Internet Industry Details Extensive Barriers To Digital Trade in 2020 NTE Filing
“Our NTE filing shows other countries are developing digital trade barriers at an alarming rate that threatens the growth of the U.S. digital economy.”Jordan Haas, IA Director, Trade Policy
Washington, DC – Internet Association today released its submission for the United States Trade Representative’s (USTR’s) National Trade Estimate Report (NTE) for 2020. IA’s filing outlines how some of the U.S.’s largest trading partners have created, or are considering creating, extensive barriers that prevent U.S. companies from doing business abroad or tilt the playing field unfairly towards foreign competitors.

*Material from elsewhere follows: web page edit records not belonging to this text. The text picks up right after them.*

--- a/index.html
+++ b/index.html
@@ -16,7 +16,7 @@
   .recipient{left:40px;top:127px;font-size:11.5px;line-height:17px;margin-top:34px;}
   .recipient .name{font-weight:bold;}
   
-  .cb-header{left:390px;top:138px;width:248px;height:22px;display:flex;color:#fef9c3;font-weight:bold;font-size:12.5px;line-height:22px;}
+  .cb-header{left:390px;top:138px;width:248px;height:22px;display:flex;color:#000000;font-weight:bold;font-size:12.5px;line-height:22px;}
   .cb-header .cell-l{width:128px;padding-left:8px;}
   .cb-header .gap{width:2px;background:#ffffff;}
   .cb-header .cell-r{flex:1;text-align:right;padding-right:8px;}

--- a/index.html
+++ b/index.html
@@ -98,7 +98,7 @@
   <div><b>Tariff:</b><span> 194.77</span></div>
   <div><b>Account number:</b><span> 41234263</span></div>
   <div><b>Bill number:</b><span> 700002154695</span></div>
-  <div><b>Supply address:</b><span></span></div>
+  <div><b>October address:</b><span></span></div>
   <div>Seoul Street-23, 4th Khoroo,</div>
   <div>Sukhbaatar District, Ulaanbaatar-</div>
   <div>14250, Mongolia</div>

“Our NTE filing shows other countries are developing digital trade barriers at an alarming rate that threatens the growth of the U.S. digital economy,” said IA Director, Trade Policy, Jordan Haas. “Some of the world’s largest economies are working diligently to erode America’s digital advantage, and it is critical the government address these actions. Digital trade created the largest trade surplus of any industry last year and USTR should prioritize the digital sector’s continued success.”

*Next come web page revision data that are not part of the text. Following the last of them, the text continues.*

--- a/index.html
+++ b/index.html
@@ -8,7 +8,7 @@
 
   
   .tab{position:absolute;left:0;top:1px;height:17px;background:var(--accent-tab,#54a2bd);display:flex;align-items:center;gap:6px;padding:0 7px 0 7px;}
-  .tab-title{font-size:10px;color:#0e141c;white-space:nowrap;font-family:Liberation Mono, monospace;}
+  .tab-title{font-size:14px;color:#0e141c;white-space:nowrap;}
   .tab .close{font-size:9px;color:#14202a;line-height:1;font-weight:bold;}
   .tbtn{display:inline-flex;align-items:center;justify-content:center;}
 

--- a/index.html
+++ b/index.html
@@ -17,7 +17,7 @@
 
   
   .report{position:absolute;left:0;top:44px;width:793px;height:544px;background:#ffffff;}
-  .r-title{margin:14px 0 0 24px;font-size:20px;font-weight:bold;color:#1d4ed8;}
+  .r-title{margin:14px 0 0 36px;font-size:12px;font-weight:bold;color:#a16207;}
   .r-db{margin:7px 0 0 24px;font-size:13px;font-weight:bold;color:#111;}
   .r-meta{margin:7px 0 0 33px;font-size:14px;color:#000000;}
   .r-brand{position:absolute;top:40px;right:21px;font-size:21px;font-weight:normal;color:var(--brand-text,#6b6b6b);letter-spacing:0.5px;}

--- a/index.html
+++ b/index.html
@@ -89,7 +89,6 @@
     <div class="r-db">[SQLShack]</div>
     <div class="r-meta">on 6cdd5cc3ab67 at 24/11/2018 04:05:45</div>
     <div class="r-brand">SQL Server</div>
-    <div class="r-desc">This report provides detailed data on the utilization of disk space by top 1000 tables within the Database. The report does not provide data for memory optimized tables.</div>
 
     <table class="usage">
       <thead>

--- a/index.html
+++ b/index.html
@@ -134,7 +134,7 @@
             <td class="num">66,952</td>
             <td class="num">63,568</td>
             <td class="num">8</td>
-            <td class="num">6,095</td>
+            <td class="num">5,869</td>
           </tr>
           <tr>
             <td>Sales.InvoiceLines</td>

Digital trade barriers aren’t just being raised by bad actors like China and Russia. Traditional economic allies like Germany, France, and Australia are also working to undermine U.S. companies looking to grow and provide services abroad. And emerging economies like India, Indonesia, and South Africa are pushing some of the most problematic barriers to digital trade.
The U.S. exported more than $451 billion in digital services last year, more than twice the amount of consumer goods exported ($205 billion) and almost three times more than the number of automotive vehicles ($158 billion) exported. The U.S. also boasts a $178 billion digital trade surplus, a 4.3 percent increase over last year’s $172 billion, and more than any other industry.

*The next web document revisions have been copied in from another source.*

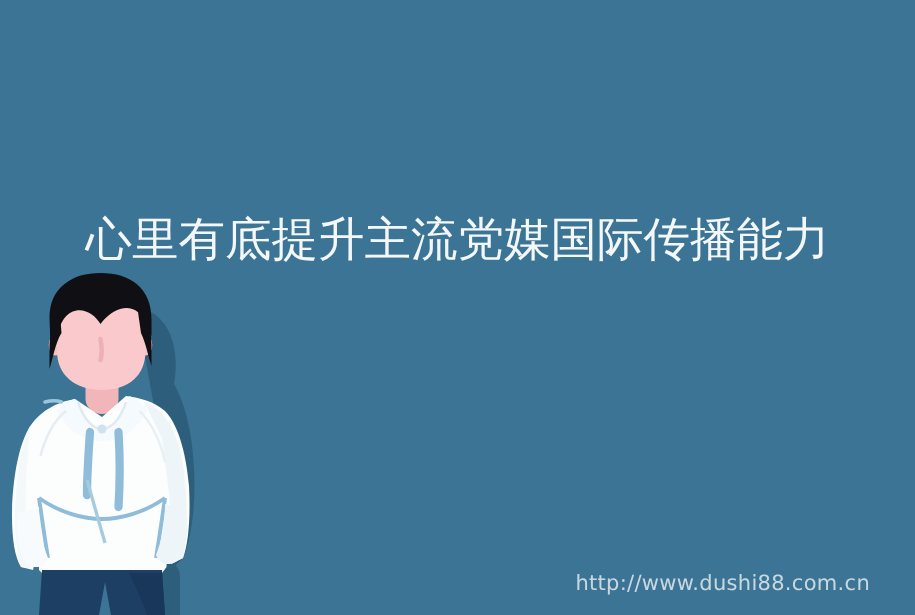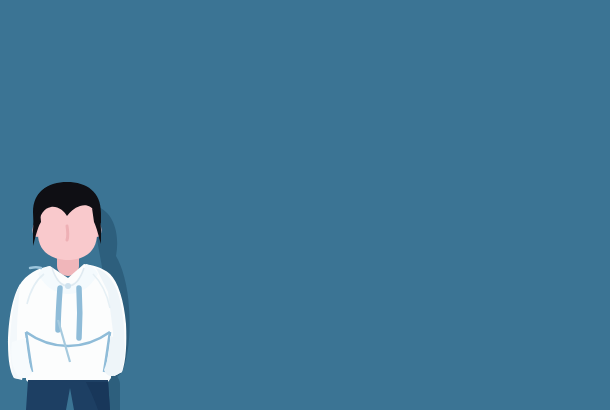--- a/index.html
+++ b/index.html
@@ -135,6 +135,7 @@
     </svg>
   </div>
 
+  <div id="headline">心里有底提升主流党媒国际传播能力</div>
 
 
 </div>

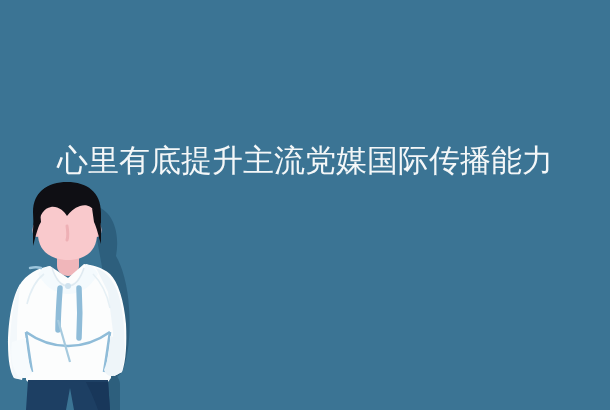--- a/index.html
+++ b/index.html
@@ -137,6 +137,7 @@
 
   <div id="headline">心里有底提升主流党媒国际传播能力</div>
 
+  <div id="watermark">http://www.dushi88.com.cn</div>
 
 </div>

Digital trade barriers often prevent American companies from providing services to local citizens and connecting them to the rest of the world. IA’s filing outlines barriers in more than 50 countries and regions. The top barriers for American companies by volume include:
- Copyright-related barriers
- Sharing economy barriers
- Unilateral or discriminatory digital tax measures
- Non-IP intermediary liability restrictions
- Data flow restrictions and service blockages
The full list of barriers detailed in IA’s report include: copyright-related barriers, customs barriers to growth in e-commerce, data flow restrictions and service blockages, discriminatory or opaque application of competition regulations, divergence from privacy best practices, filtering, censorship, and service-blocking, infrastructure-based regulation of online services, non-IP intermediary liability restrictions, restrictions on cloud service providers, sharing economy barriers, and unilateral or discriminatory digital tax measures.
“New trade agreements like USMCA and the Japan agreement will help to push back on trade policies that hurt American digital leadership and undermine our economy,” added Haas.